O primeiro episódio de Cavaleiro da Lua cumpre bem a função de introduzir esse universo “novo”, ao passo em que exibe figuras e questões com o intuito de instigar a curiosidade. Se temos desenhados os contornos principais do protagonista, algo semelhante acontece quanto ao antagonista. Num dos apagões que parecem sonhos acordados, Steven vai parar numa cidadezinha (em qual país?) onde testemunha os julgamentos promovidos por Arthur Harrow (Ethan Hawke) em nome de uma deusa egípcia. A reação negativa da voz que acompanha Steven a esse sujeito cujas tatuagens se mexem de acordo com o destino das vítimas anuncia: ele é o vilão a quem combater. E é logo depois disso que vem a melhor sequência (a da perseguição ao som de uma música alegre de George Michael) dessa porção inaugural da minissérie. Sempre que ameaçado por um malfeitor, Steven tem lapsos que suprimem a brutalidade feita pelo seu corpo. Os instantes são como as elipses cinematográficas, ou seja, supressões temporais que servem para abreviar o trajeto entre uma situação e outra.

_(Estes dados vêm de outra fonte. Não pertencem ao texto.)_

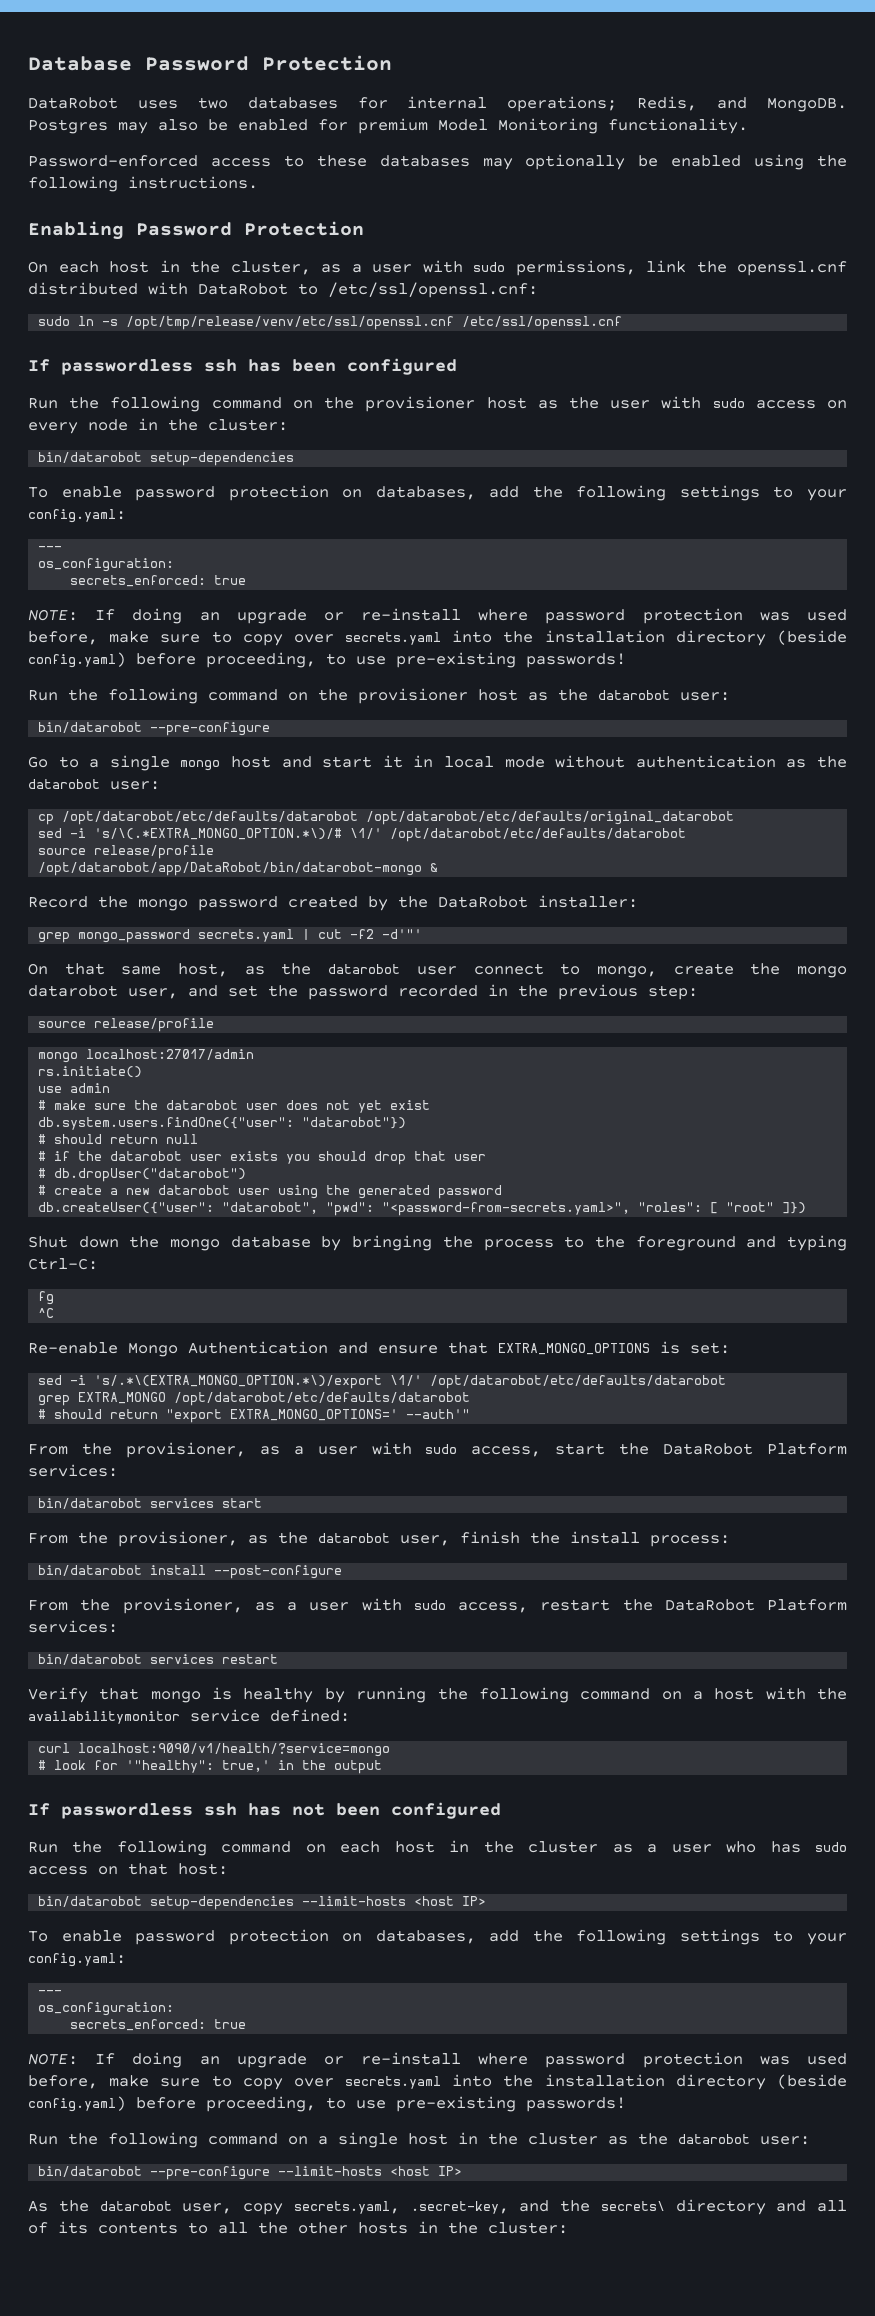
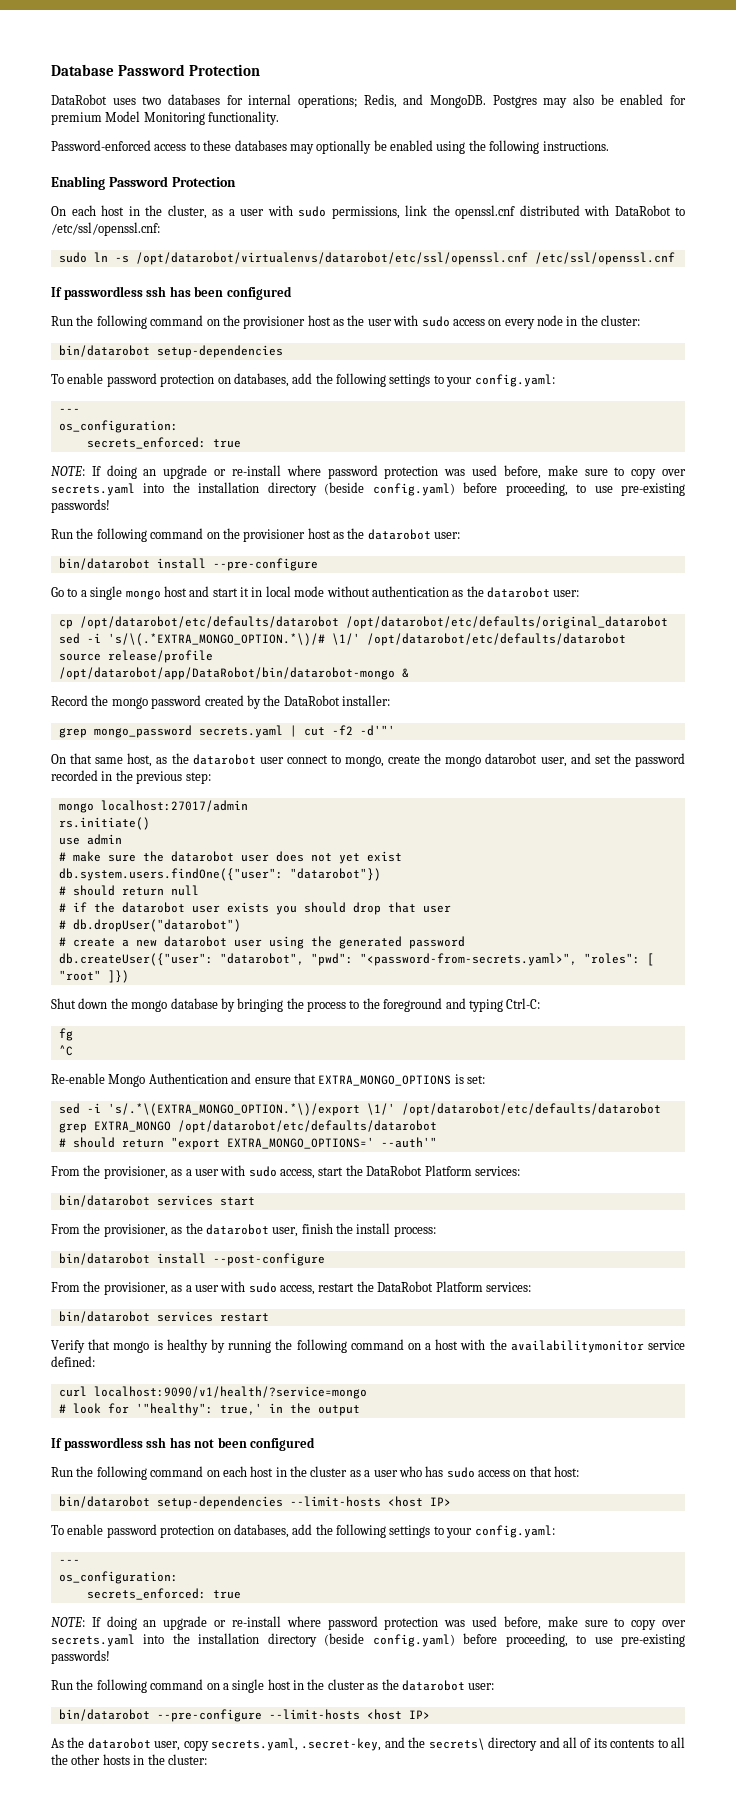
- sudo ln -s /opt/tmp/release/venv/etc/ssl/openssl.cnf /etc/ssl/openssl.cnf
+ sudo ln -s /opt/datarobot/virtualenvs/datarobot/etc/ssl/openssl.cnf /etc/ssl/openssl.cnf
  Run the following command on the provisioner host as the datarobot user:
- bin/datarobot --pre-configure
+ bin/datarobot install --pre-configure
  On that same host, as the datarobot user connect to mongo, create the mongo datarobot user, and set the password recorded in the previous step:
- source release/profile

O rastro de sangue depois de cada um desses brevíssimos intervalos sugere duas coisas. Primeiro, que Steven deve conviver com uma personalidade capaz de assumir o controle quando as coisas estão prestes a dar muito errado. Segundo (associado à existência da voz grave e às visões que parecem ser do deus Khonshu), que Steven pode se transformar numa entidade com poderes inimagináveis. Portanto, o episódio inicial de Cavaleiro da Lua faz o que se espera de uma fração inaugural com personagens que boa parte dos espectadores desconhecem: apresenta bem o Cavaleiro da Lua, utiliza com competência os cerca de 45 minutos para elaborar um cenário misterioso, assim deixando uma penca de perguntas que devem ser paulatinamente respondidas na sequência dessa jornada. No entanto, mesmo essa competência não prevê algo para amenizar o sabor de aventura genérica contada dentro de uma estratégia bastante segura de introdução. O que sobressaí como digno de nota é a presença do sangue (exceção nas produções "para toda família" da Marvel) e a probabilidade de termos como figura central um herói que não prima pela sutileza em sua abordagem. Vamos ver como essa trama continua.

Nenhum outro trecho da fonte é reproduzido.